Archaeologists Discover Wooden Spikes Described by Julius Caesar

Until recently, no traces of the military technology had ever been found

Wooden spikes
For the first time, researchers have discovered remnants of Roman-era wooden spikes meant to deter attackers. Frederic Auth

When Julius Caesar undertook his legendary military campaign in Gaul during the first century B.C.E., he wrote about small, sharpened wooden stakes that would line the fences of his camps—an ancient Roman version of barbed wire.

Until this year, no examples of this military technology had ever been found. Now, for the first time, researchers from Goethe University in Frankfurt, Germany, have discovered an intact artifact. And in the process, they’ve dispelled a 130-year-old assumption about the area’s history.

The spikes were located in what is now the German town of Bad Ehms, where archaeologist Frederic Auth has led excavations since 2019, according to a statement from the university.

Archaeological interest in the site goes back much further. In 1897, exploratory digs in Bad Ehms unearthed processed silver and metal slag. As a result, researchers thought that the site had once housed a Roman smelting operation.

This theory was also supported by the nearby presence of the Limes, a fortification that made up part of the northern border wall of the Roman Empire.

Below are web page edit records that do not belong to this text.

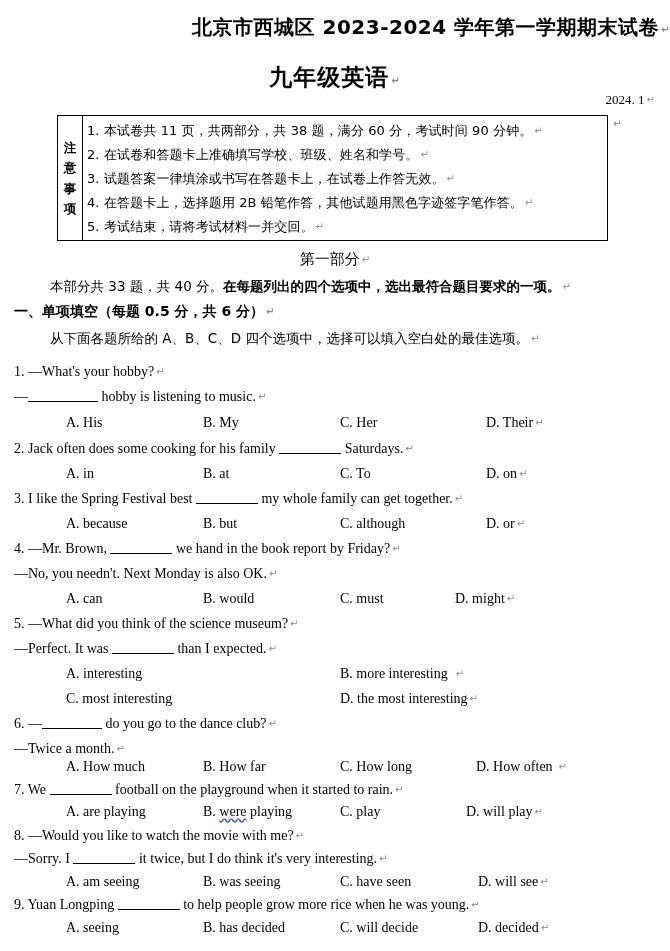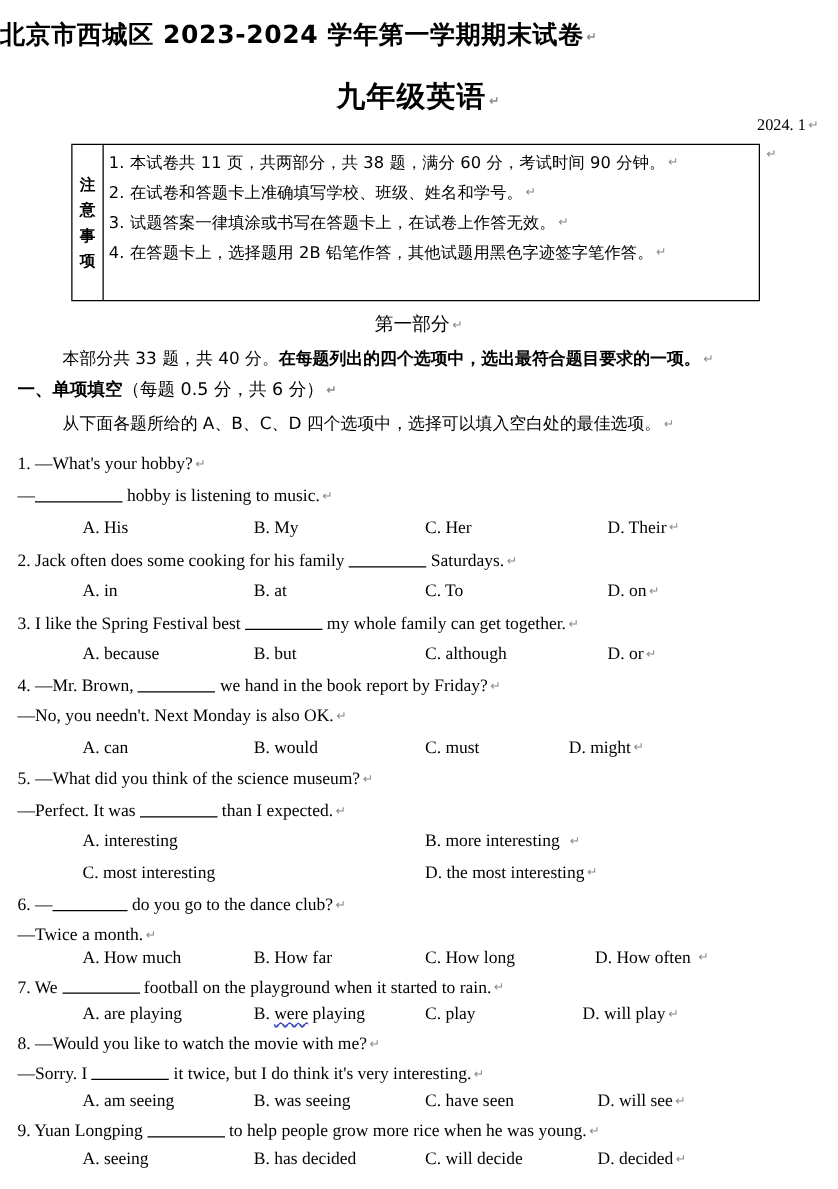"北京市西城区 2023-2024 学年第一学期期末试卷 ↵" .doc-title { text-align: left -> right }
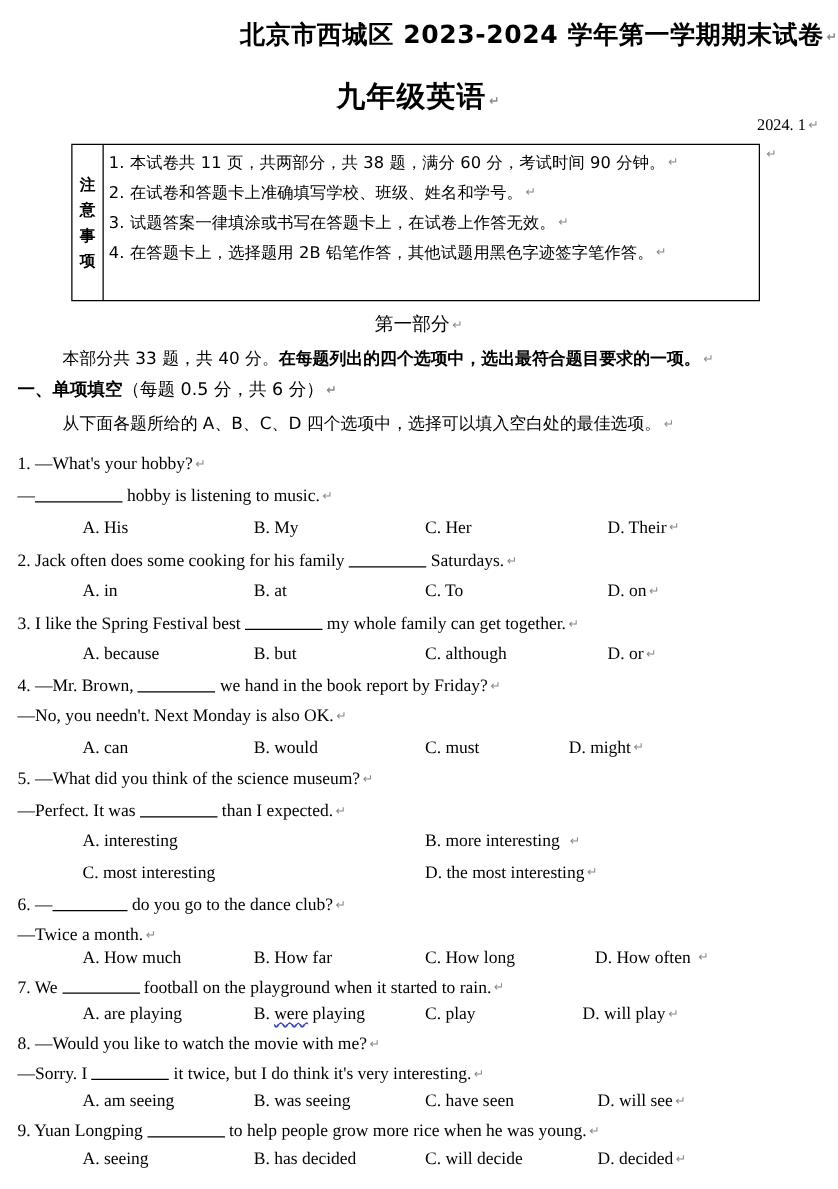"5. 考试结束，请将考试材料一并交回。 ↵" div.notice-item { html: none -> <div> <span>5.</span><span>考试结束，请将考试材料一并交回。</span><span>↵</span> </div> }
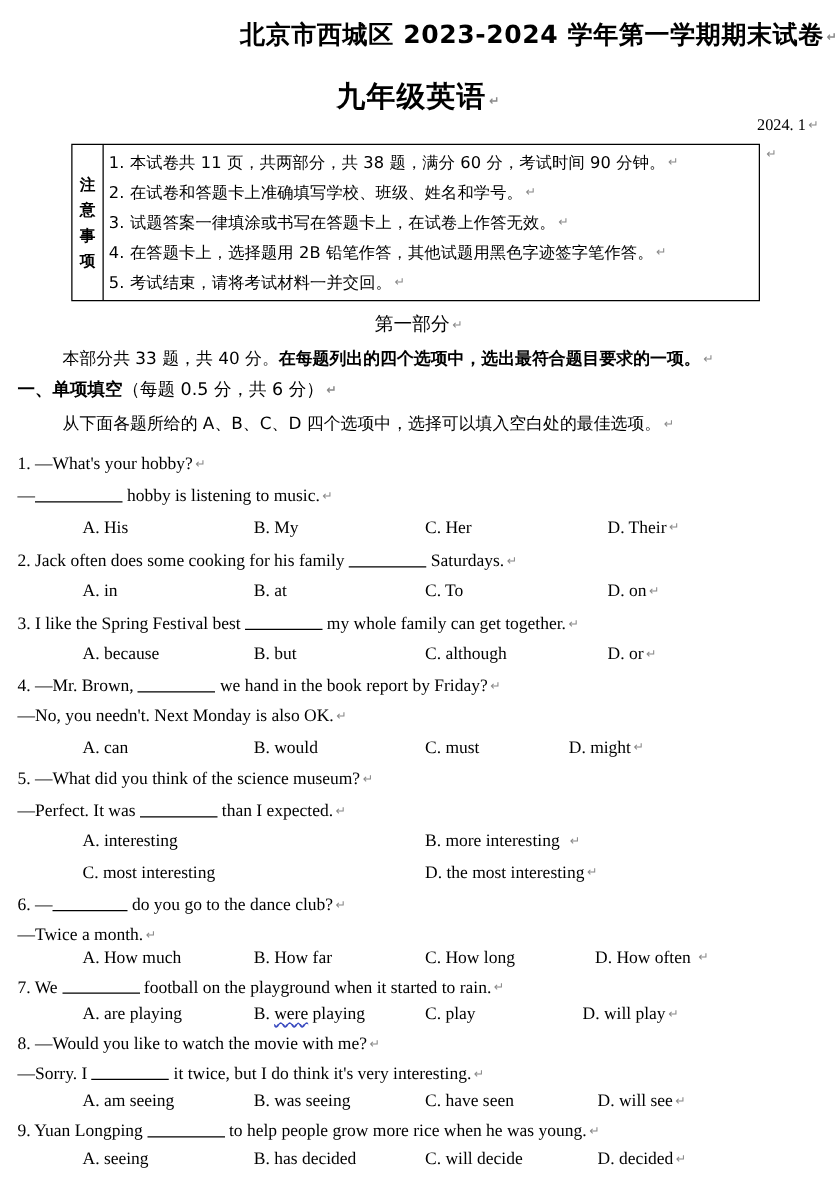"（每题 0.5 分，共 6 分）" .section-heading .light { font-weight: normal -> bold }
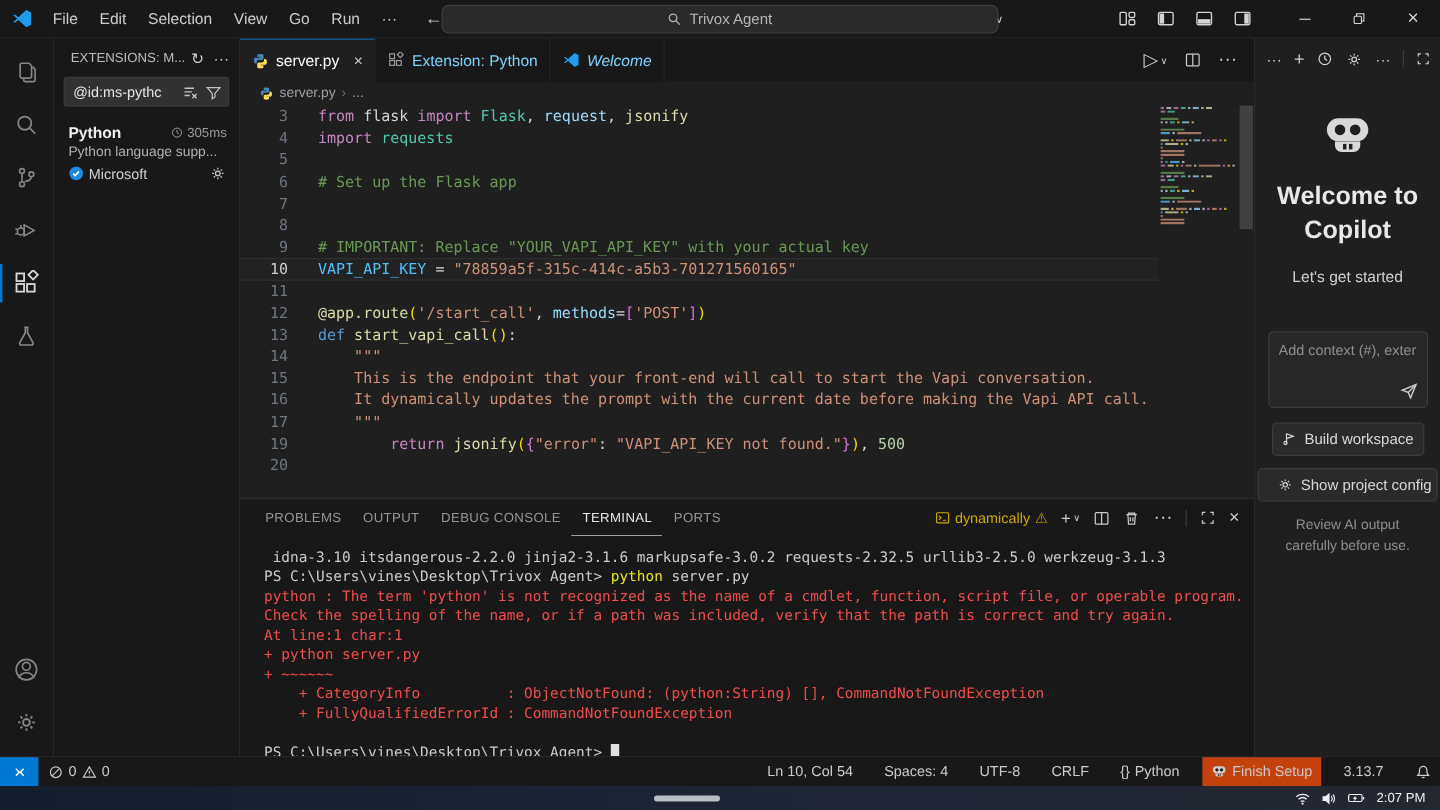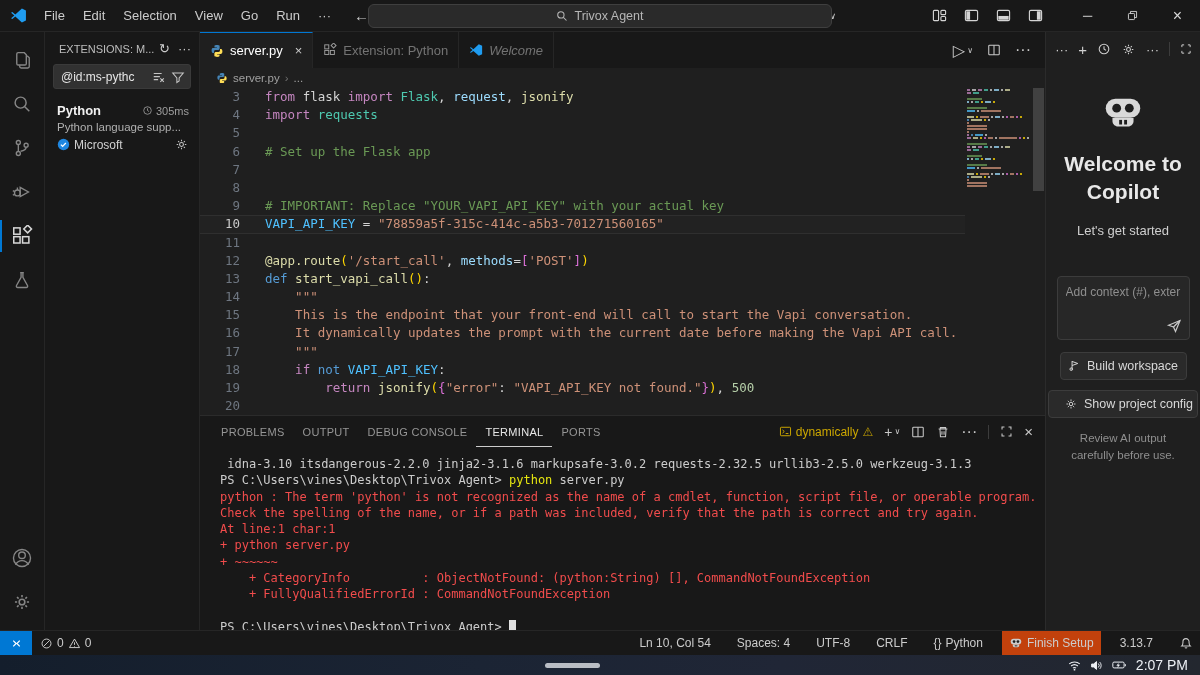"Extension: Python" .tab { color: #737373 -> #7dd3fc }
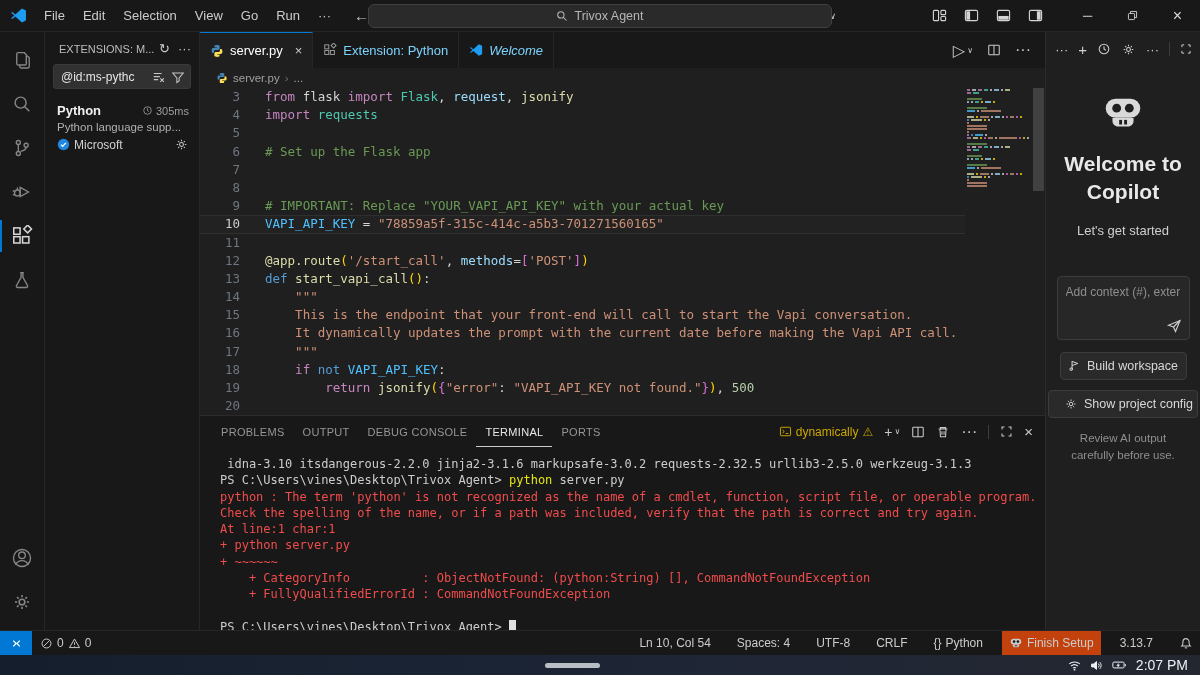"18" div.code-line { html: <div><span>18</span><span><span> if </span><span>not</span><span> VAPI_API_KEY</span><span>:</span></span></div> -> none }
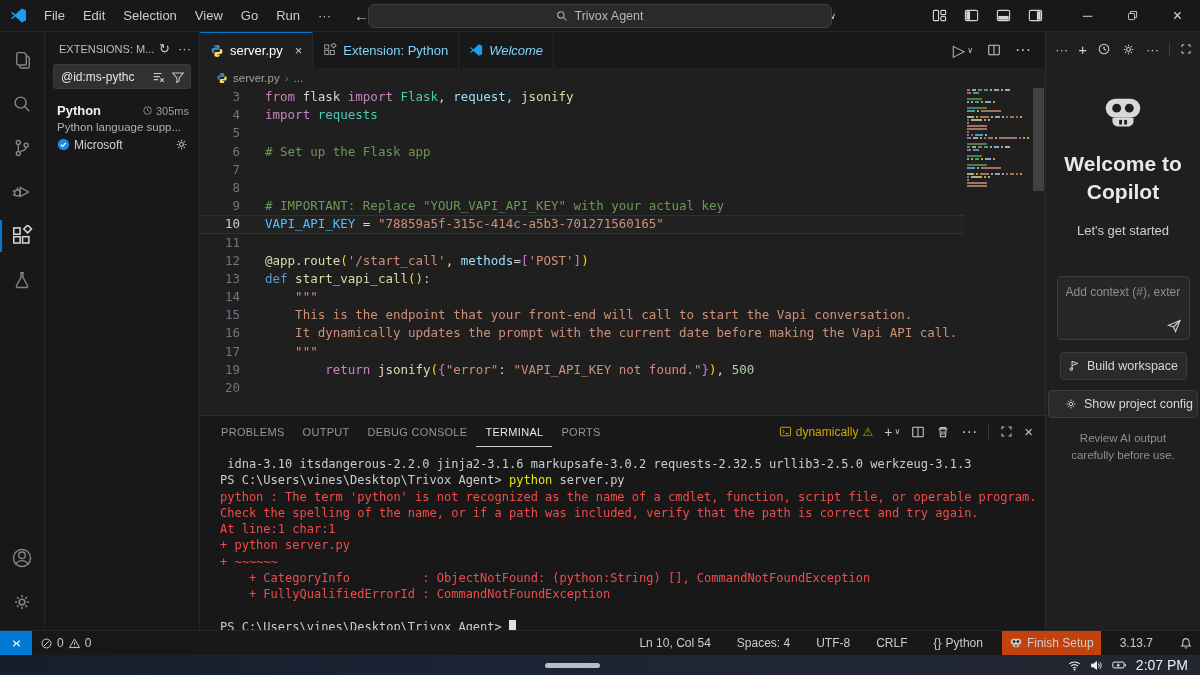"2:07 PM" #tray { font-size: 14px -> 11px }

Researchers assumed that the Limes, built in 110 C.E., and the smelting operation were connected.

For more than a century, this theory wasn’t challenged. But in 2016, a local hunter made a strange observation in Bad Ehms: A grain field had unusual color differences indicative of “subsurface structures,” reports Karen K. Ho of ARTnews.

Tracks in a field
After hunter J. Eigenbrod spotted suspicious traces in the field, researchers discovered ditches of the Roman camp. H. J. du Roi

When researchers photographed the field with a drone (which was aptly named Ehrlich, German for “honest”), they discovered a long stretch of tracks that looked like those left by a tractor.

In reality, write the researchers, “it was a double ditch that framed a Roman camp.”

Since then, excavations have uncovered two previously unknown military camps in the area. And this year, per Live Science’s Kristina Killgrove, researchers discovered the wooden spikes in the second camp. They also found a coin minted in 43 C.E.—evidence that this site predated the Limes.

These discoveries led to new questions. The researchers write that “the camp, apparently once intended as a solid build, was never completed. … Burn marks show that the camp was burned down after a few years.” Why was it dismantled so soon, and what purpose did it serve?

The researchers formed a new theory based on the writings of the Roman historian Tacitus: Around 47 C.E., the Roman governor Curtius Rufus was attempting to mine silver in the area.

At the site, the researchers say they were “able to identify a shaft-tunnel system suggesting Roman origins.” They now suspect that the defense of this operation could explain the spikes and the camp.

The mining endeavor, however, was not successful. It shut down a few years after it began, which could explain why the camp was incomplete.

The real kicker is that silver ore was buried in the area where the Romans were digging. According to Markus Milligan of Heritage Daily, the Roman tunnel “falls short of the Bad Ems passageway by only a few meters, a large deposit that in modern times has yielded 200 tons of silver.”

The Goethe University experts say that more research is needed to confirm their theories. For now, the wooden spikes will be housed in the Römisch-Germanisches Zentralmuseum in the city of Mainz.